Kenneth Westhues Professor of Sociology University of Waterloo November 2007
On April 16, 2007, Seung-Hui Cho, a fourth-year student in the English Department at Virginia Polytechnic Institute and State University, murdered 32 professors and students and injured a further 25, then took his own life. This webpage points toward an explanation of the tragedy.

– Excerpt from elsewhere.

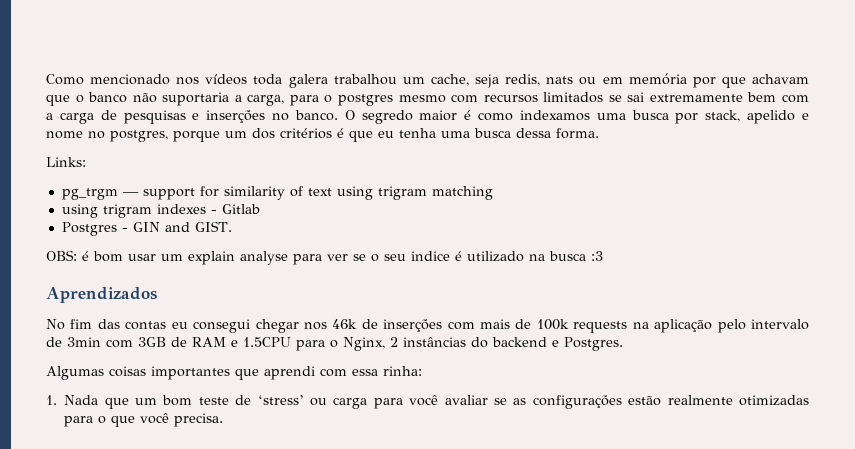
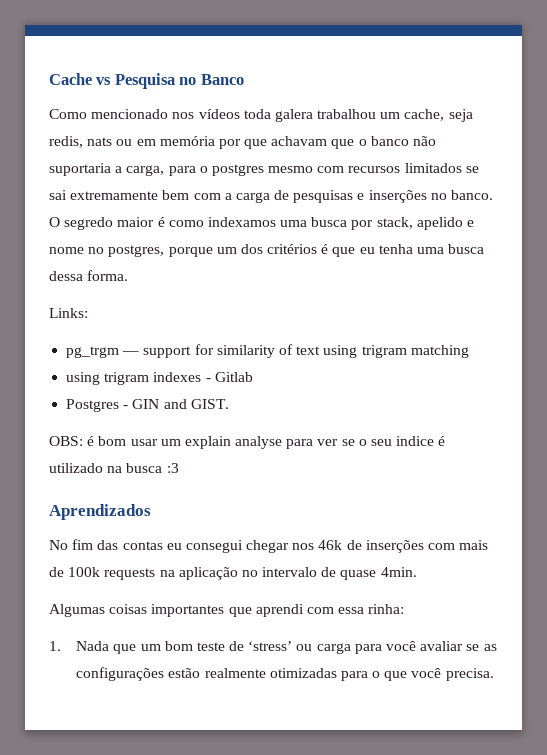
+ Cache vs Pesquisa no Banco
- No fim das contas eu consegui chegar nos 46k de inserções com mais de 100k requests na aplicação pelo intervalo de 3min com 3GB de RAM e 1.5CPU para o Nginx, 2 instâncias do backend e Postgres.
+ No fim das contas eu consegui chegar nos 46k de inserções com mais de 100k requests na aplicação no intervalo de quase 4min.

Gathered with this essay are my article in the Richmond TimesDispatch just before the Massengill Report was released, the follow-up editorial in that newspaper, my critique of Nikki Giovanni's speech at the memorial convocation, and a relevant paper by a student in my seminar on the sociology of work, Amelia Howard. Farther down at left are external links to the Massengill Report and a few other noteworthy documents. My purpose here is to call for additional study of the massacre and to point efforts to explain it in a direction different from the one that has so far dominated public discussion. The goal is whatever explanation best fits the facts, since only this can serve as an effective guide to preventing similar tragedies in the future. EXPLANATION IN TERMS OF DEFECTIVE CHARACTER
The dominant explanation until now focuses on the identity or character of the lone killer. He is described as a madman, monster, demon, walking time-bomb, or psychopath — nouns that define him as totally other, categorically apart from normal people. Roger Depue's "theoretical profile" (Appendix N of the Massengill Report) is a good example of such explanation, an attempt to specify the precise nature of Cho's pathological self. The most obvious weakness of flawed-character theorizing is that it cannot account for the timing of Cho's shooting spree. Why did he not plan and execute it when he was 17 years old, still in high school?